Winners who are flagrant and free in their spending are more easily demonised. These include 'lotto lout' Michael Carroll. He was accused of 'terrorising' his neighbours by racing quad bikes and, in a 'just' end to the morality tale, ended up in prison on drug offences. The Daily Mail took pleasure in vilifying his nouveau-riche lifestyle. The Guardian condemned the Lotto for encouraging a culture of instant gratification. There is also the notorious 'Lotto rapist', Iorworth Hoare, whose o7million win while on temporary release gave rise to widespread outrage. Claire Phillipson, director of 'Wearside Women in Need', was delighted that the press had revealed his identity. The fact the lottery is entirely random, and therefore unselective, seems to have been temporarily forgotten. Luck, it seems, must come only to the deserving.

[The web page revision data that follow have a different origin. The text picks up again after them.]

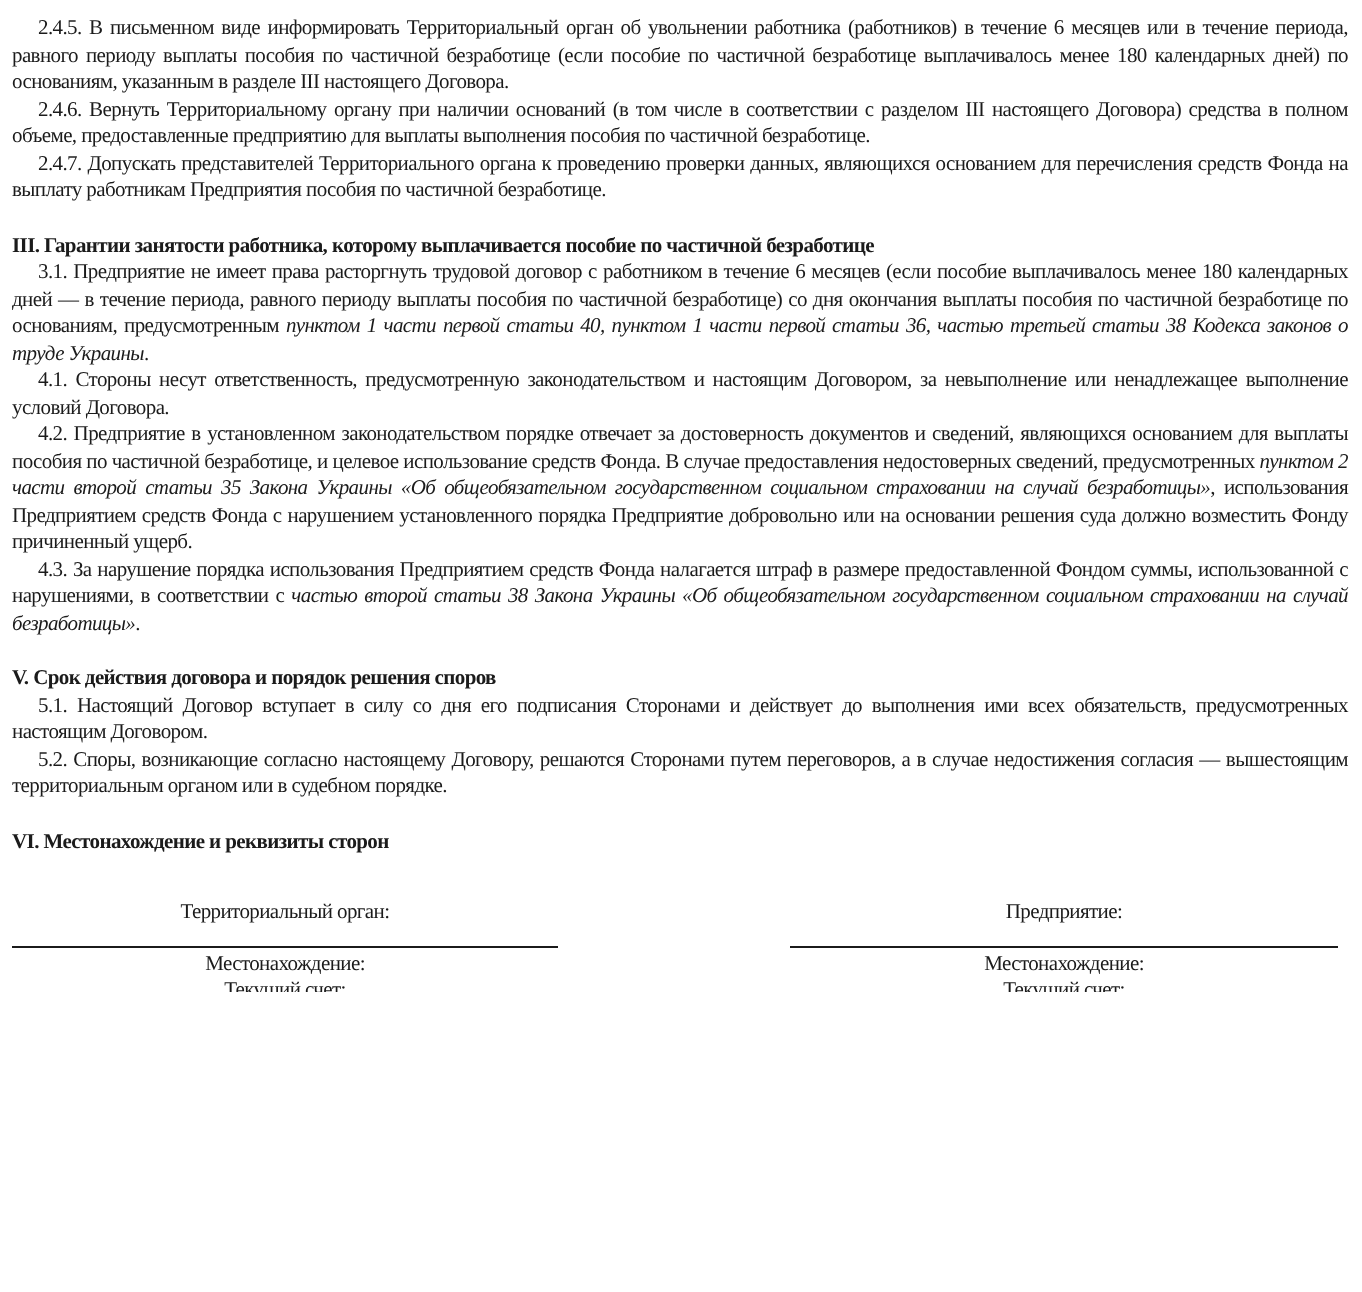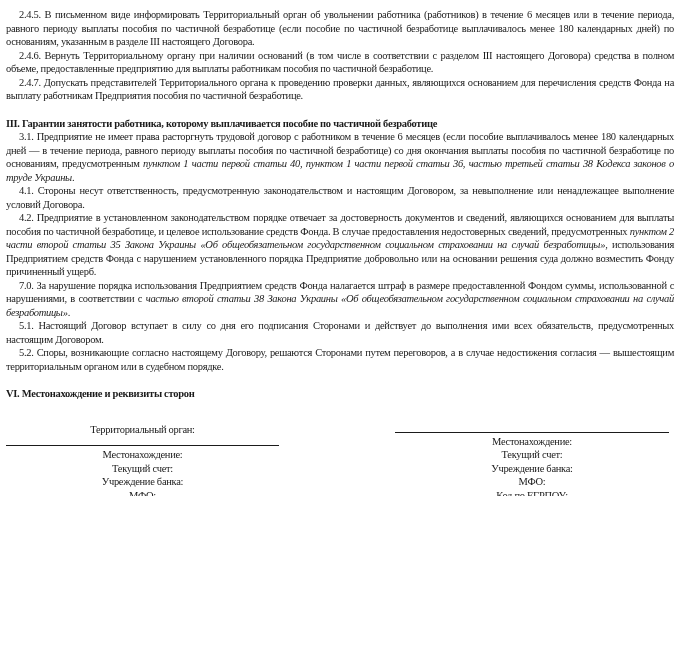"2.4.6. Вернуть Территориальному органу" p.para { text: работникам -> выполнения }
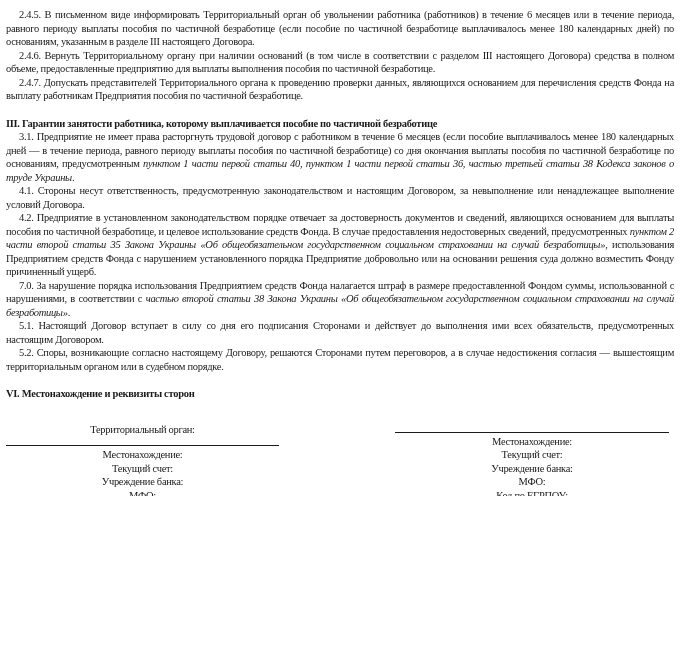"7.0. За нарушение порядка использования" span { text: 7.0 -> 4.3 }
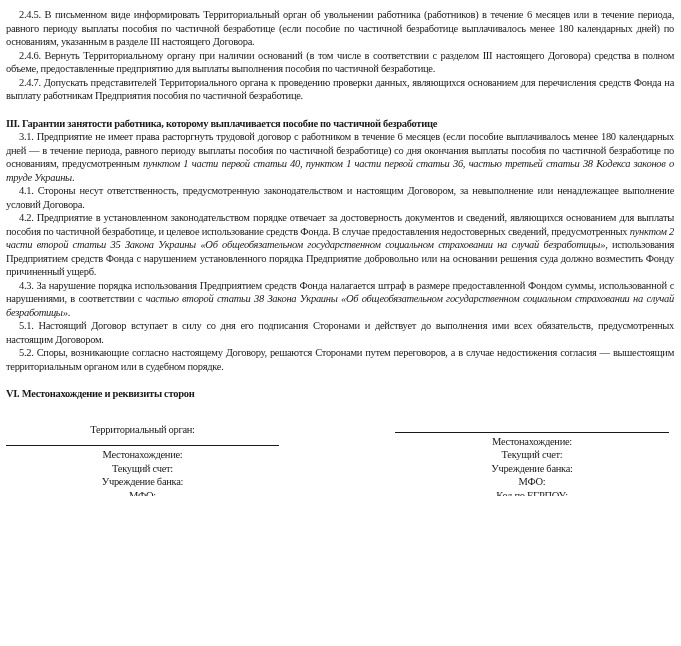"V. Срок действия договора и" h3.sec-heading { html: none -> <h3>V. Срок действия договора и порядок решения споров</h3> }
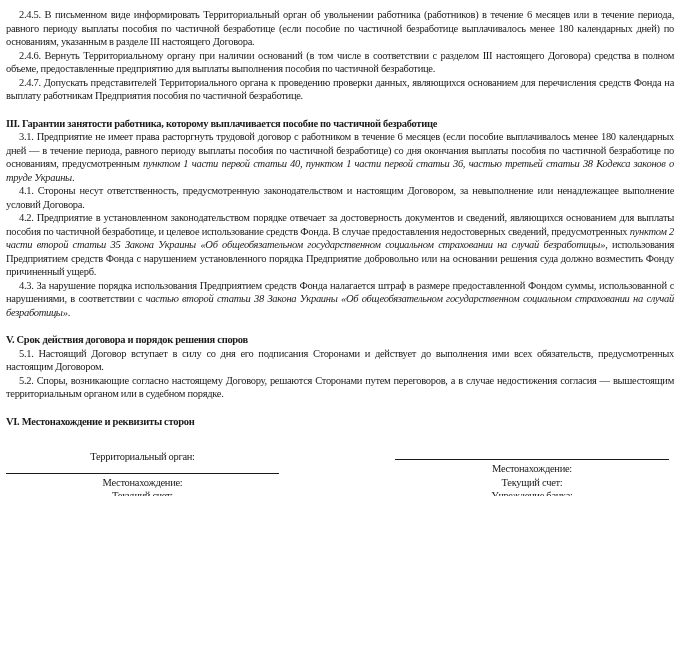"Предприятие:" div.party-label { html: none -> <div>Предприятие:</div> }
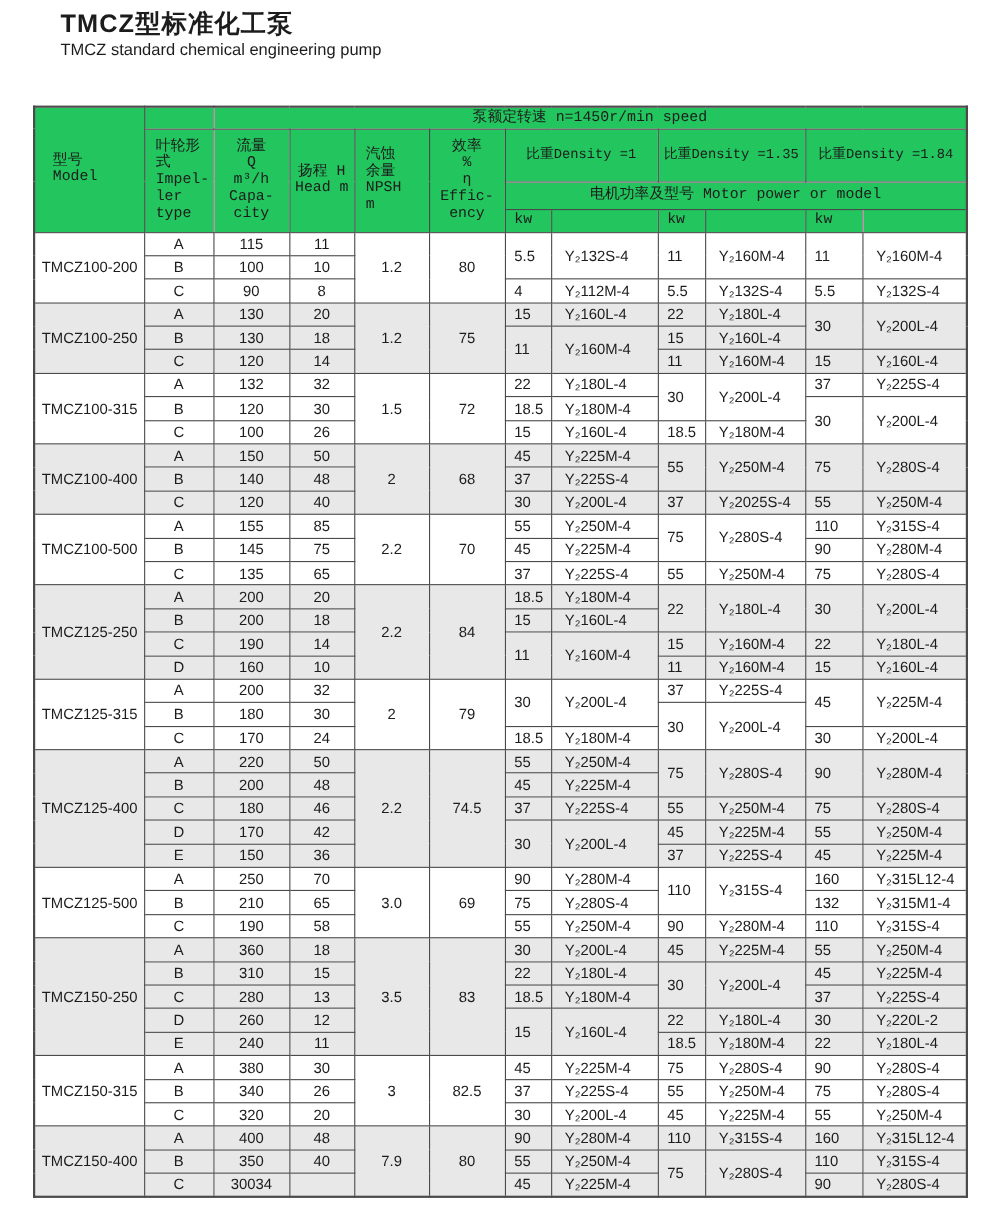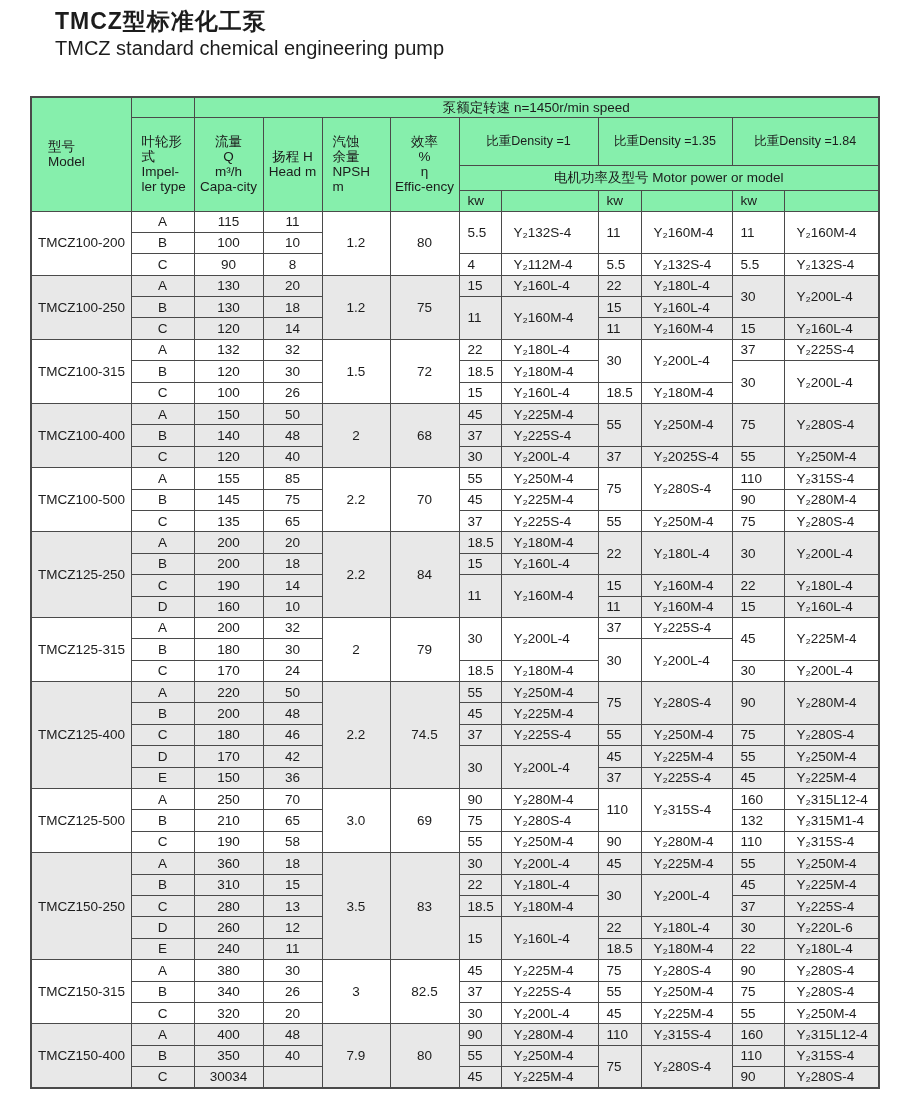"TMCZ standard chemical engineering pump" .subtitle { font-size: 20px -> 15px }
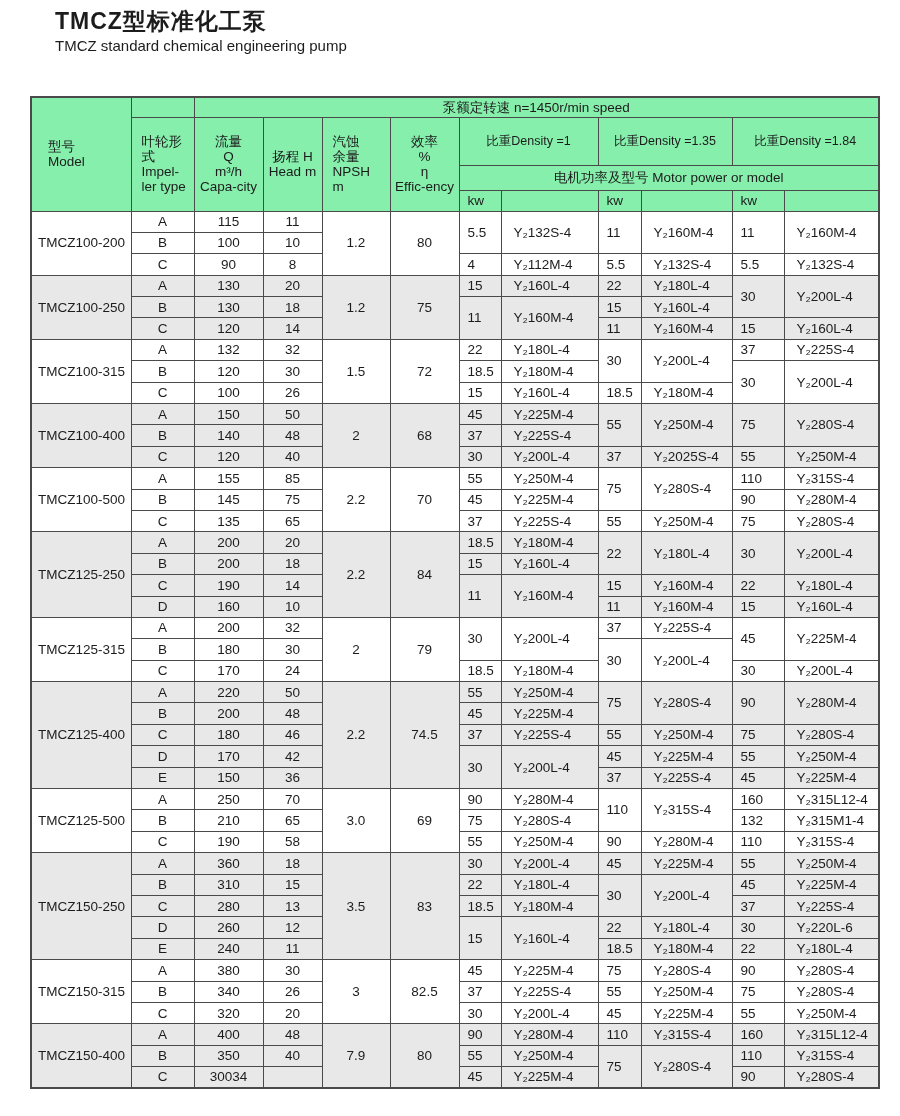"泵额定转速 n=1450r/min speed" td.hc { background: #86efac -> #22c55e; font-family: none -> Liberation Mono, monospace }
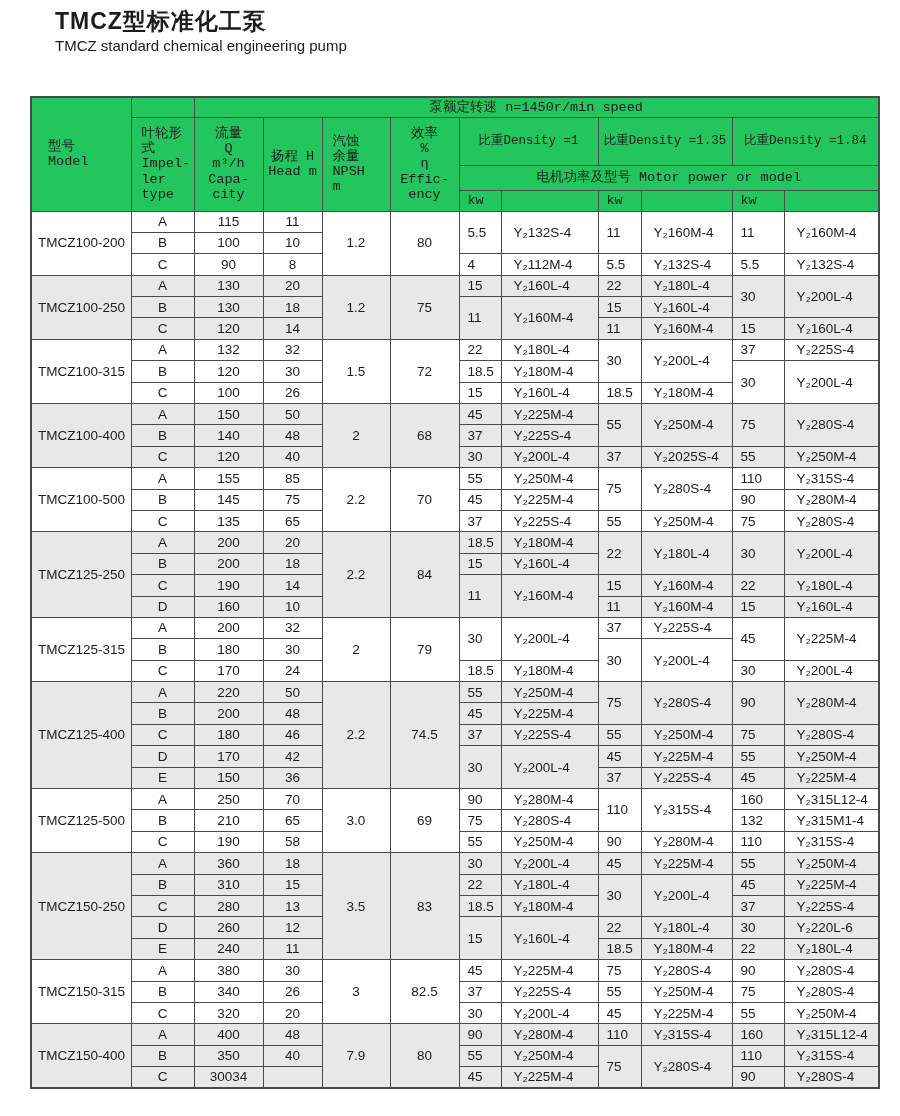"Y₂220L-6" td.md { text: Y₂220L-6 -> Y₂220L-2 }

When the UK lottery was set up in 1994, a broad platform of Calvinists, penitent gamblers and non-governmental organisations (NGOs) argued that the seeds of addiction would be sown among the disadvantaged in society. This is an assertion alarming in its condescension. Anecdotes aside, there is no solid statistical evidence in support of the assumption that playing the lottery plunges a person into addictive behaviour. For the overwhelming majority it is harmless fun on a par with backing a horse in the Grand National.

It's nothing new for the well off to be concerned about the follies of the working classes. In the early 1900s cinema going was similarly demonised, as were the adventure paperbacks known as penny dreadfuls.

The impulse to patronise remains. Take for example Camelot's insistence on counselling its big winners. It's debatable whether this reflects a puritan disdain for excess, or a fear of the bad press should the winnings be blown in an orgy of drugs and sex. The advice given before the fat, life-transforming cheque is handed over is more sober than any winner is likely to be. Camelot says:

- Do not rush into anything
- Get used to what you now have
- Look forward to planning your future and consider all options
- Consult a financial advisor
- Ensure you know what is happening to your money
- Make a will
- Don't talk to strange men in parks and under no condition return home with them to view puppies.

Academics are also keen to put a dampener on the celebrations. Since the launch of Britain's lottery in 1994, 1,053 millionaires have been created. It is easy to suppose that each of these has had an easy time of it, but not according to research conducted by Michael Argyle, a professor at Oxford University.

According to Argyle the big win undermines any reasonable stability that a person has until then enjoyed. The termination of a work contract severs links with friends, without gaining automatic acceptance by an alternative peer group. The win is a source of estrangement rather than fulfilment. Similarly, the papering over of problems in any relationship merely serves to hide rather than solve them. Taste in clothing, housing and even food may be challenged. The basic belief at the heart of such theorising is that ordinary people lack the capacity to cope with change, even when it is so obviously sought after. He argues: 'The things we really want - love, health, eternal life - can't be easily bought.'

To the best knowledge of historians, lotteries have been around since Old Testament times, with Moses using one to award tracts of land west of the River Jordan. The Great Wall of China may also have been financed by a lottery, as was the network of roads in Julius Caesar's day. Portugal set up the first one in the modern era, in 1498, with the profits being distributed to the poor. However, it is arguably only in our own age that lotteries have been subject to such fear, loathing and condemnation.